DESCRIPTION OF THE TASK: Once you reach the line containing "(634, 351) none -> [179,419,244,431] student" in the entries below, write out that line and each one after it down to the line containing "[108,725,297,737] [19,740,140,751] -[ ]", exactly and with nothing added.

Data items:
::::

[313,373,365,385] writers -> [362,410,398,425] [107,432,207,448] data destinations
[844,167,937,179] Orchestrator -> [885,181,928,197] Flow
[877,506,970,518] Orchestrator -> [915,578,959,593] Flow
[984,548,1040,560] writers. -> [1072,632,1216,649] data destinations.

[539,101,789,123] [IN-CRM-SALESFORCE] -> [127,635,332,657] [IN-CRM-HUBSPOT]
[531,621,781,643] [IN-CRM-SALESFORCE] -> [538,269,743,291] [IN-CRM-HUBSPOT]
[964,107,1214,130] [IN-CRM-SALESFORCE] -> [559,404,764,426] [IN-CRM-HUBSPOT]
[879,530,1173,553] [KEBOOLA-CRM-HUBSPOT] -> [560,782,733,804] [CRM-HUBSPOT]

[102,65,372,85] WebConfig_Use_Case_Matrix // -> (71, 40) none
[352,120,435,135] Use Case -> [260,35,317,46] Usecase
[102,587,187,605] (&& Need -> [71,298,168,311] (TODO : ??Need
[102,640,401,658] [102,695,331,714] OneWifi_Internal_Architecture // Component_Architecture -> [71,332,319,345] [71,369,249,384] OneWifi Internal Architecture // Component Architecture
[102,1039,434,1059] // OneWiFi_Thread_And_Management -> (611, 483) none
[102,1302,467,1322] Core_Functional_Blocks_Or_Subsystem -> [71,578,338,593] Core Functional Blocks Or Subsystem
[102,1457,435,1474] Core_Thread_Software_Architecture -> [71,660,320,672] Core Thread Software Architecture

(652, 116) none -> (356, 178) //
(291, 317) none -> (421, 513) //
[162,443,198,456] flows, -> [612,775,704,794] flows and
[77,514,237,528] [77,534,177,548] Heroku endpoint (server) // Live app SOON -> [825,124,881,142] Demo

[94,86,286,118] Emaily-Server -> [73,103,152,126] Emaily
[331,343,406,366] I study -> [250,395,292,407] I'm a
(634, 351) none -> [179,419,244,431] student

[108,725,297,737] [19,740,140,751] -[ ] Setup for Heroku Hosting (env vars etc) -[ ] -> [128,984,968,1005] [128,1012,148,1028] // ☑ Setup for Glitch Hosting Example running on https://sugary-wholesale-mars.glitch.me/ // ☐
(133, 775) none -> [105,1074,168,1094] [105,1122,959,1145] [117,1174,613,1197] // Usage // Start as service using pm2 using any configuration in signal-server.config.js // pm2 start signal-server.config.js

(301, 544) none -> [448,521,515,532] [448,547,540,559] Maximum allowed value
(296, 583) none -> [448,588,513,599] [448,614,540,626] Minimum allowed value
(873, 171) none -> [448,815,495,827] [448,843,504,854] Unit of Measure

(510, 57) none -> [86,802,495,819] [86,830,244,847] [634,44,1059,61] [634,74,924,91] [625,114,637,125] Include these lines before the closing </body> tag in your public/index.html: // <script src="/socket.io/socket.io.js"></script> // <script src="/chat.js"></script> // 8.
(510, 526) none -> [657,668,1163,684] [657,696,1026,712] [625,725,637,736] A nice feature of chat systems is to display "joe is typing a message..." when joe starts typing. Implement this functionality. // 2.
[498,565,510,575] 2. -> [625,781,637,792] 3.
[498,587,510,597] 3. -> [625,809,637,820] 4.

::::

RESPONSE FOR THIS EXERCISE:
(634, 351) none -> [179,419,244,431] student

[108,725,297,737] [19,740,140,751] -[ ] Setup for Heroku Hosting (env vars etc) -[ ] -> [128,984,968,1005] [128,1012,148,1028] // ☑ Setup for Glitch Hosting Example running on https://sugary-wholesale-mars.glitch.me/ // ☐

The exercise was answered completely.